Daí, também, a medida da religiosidade das músicas do Madredeus. "Que não se liga a igrejas, mas expressa a saudade da divindade, do Deus dos místicos cristãos, trazendo ainda consigo as questões existenciais perenes, como morte, vida, encarnação." Mas eles não se querem dogmáticos. "Não afirmamos nada, antes mantemos as dúvidas, renovamos os mistérios reunindo as pessoas num estado de comunhão para refletir sobre isso: não se pode viver plenamente sem discutir as perguntas sobre o indizível, o inefável", acredita. "Damos muita importância à dimensão espiritual do homem."
Para tanto, o grupo busca a concentração do público. "A nossa prática é a do espetáculo, colocando esses elementos em cena e subtraindo tudo o que possa distrair as pessoas desses temas; nosso figurino, a iluminação, a postura estática dos músicos, a ausência de percussão, tudo é feito para dar relevo às palavras e à música", fala. "O Madredeus é a plastificação da sinceridade", define Magalhães. Ainda assim, o criador prefere tratar (certamente com carinho) as músicas do grupo como "brincadeiras".
"No fundo, divertimo-nos com essa maravilhosa liberdade de compor e cantar o que queremos, essa autorização para falar de conceitos importantes como nação e cultura sem estar restritos às obras antigas, mas libertos para construir novas canções: é bom sentir que não é mais reacionário falar sobre o seu país", declara. Para todo o mundo, aliás, após o sucesso do filme de Wim Wenders, "Lisbon Story", que os fez conhecidos pelo globo. "Ele propiciou que conseguíssemos realizar um antigo projeto nosso, que era associar imagens de Lisboa à música do Madredeus."

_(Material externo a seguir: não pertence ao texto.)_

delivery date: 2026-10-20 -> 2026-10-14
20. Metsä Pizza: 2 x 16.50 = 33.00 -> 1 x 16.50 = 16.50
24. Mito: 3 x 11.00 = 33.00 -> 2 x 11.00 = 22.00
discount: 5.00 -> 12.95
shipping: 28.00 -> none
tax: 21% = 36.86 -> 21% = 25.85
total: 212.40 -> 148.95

Valor do olhar - Com rara beleza. O cineasta alemão escolheu o lugar e a música certos para discutir o valor do olhar e da temporalidade, veios escavados com vigor pela poética portuguesa e, mais recentemente, pelas músicas do grupo. "Há muitas coisa que nos preocupam hoje e gostaríamos de falar em nossos concertos das visões que temos do mundo em nossas viagens", conta. "Assim, os shows vão bem além dos elogios à bonita voz de Teresa, mas, ao mesmo tempo, nada é dito verbalmente nas canções, está no espírito do grupo, na nossa dramaturgia."

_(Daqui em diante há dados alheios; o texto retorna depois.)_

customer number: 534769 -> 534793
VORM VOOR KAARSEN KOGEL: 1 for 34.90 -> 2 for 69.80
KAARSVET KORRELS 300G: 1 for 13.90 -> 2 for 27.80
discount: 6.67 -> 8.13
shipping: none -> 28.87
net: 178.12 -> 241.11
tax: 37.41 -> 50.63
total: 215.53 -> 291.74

A voz feminina do Madredeus, ainda assim, é a porta-voz dessas emoções sofisticadas. "Exploramos mais as vogais nas letras, que precisam ser ditas de forma cristaliana para que todos entendam; a voz fica no centro do arranjos, como se fosse uma flauta", diz. Em meio aos sons, o silêncio é fundamental. "Na sua busca pela metáfora da saudade, o Madredeus privilegia as pausas porque é assim que aquela sensação é experimentada na vida espiritual das pessoas", observa Magalhães. C Curiosamente
essa curiosa comunhão é realmente bem-sucedida, diz o compositor, apenas no Japão (onde se apresentam com legendas) e no Brasil. Além de Portugal, é óbvio.
"Nesses lugares, partilhamos o mesmo amor pelas palavras e pela música e falo pelo grupo quando afirmo a nossa extraordinária ligação com o Brasil e a eterna alegria de aqui chegar", elogia. Para matar as nossas saudades.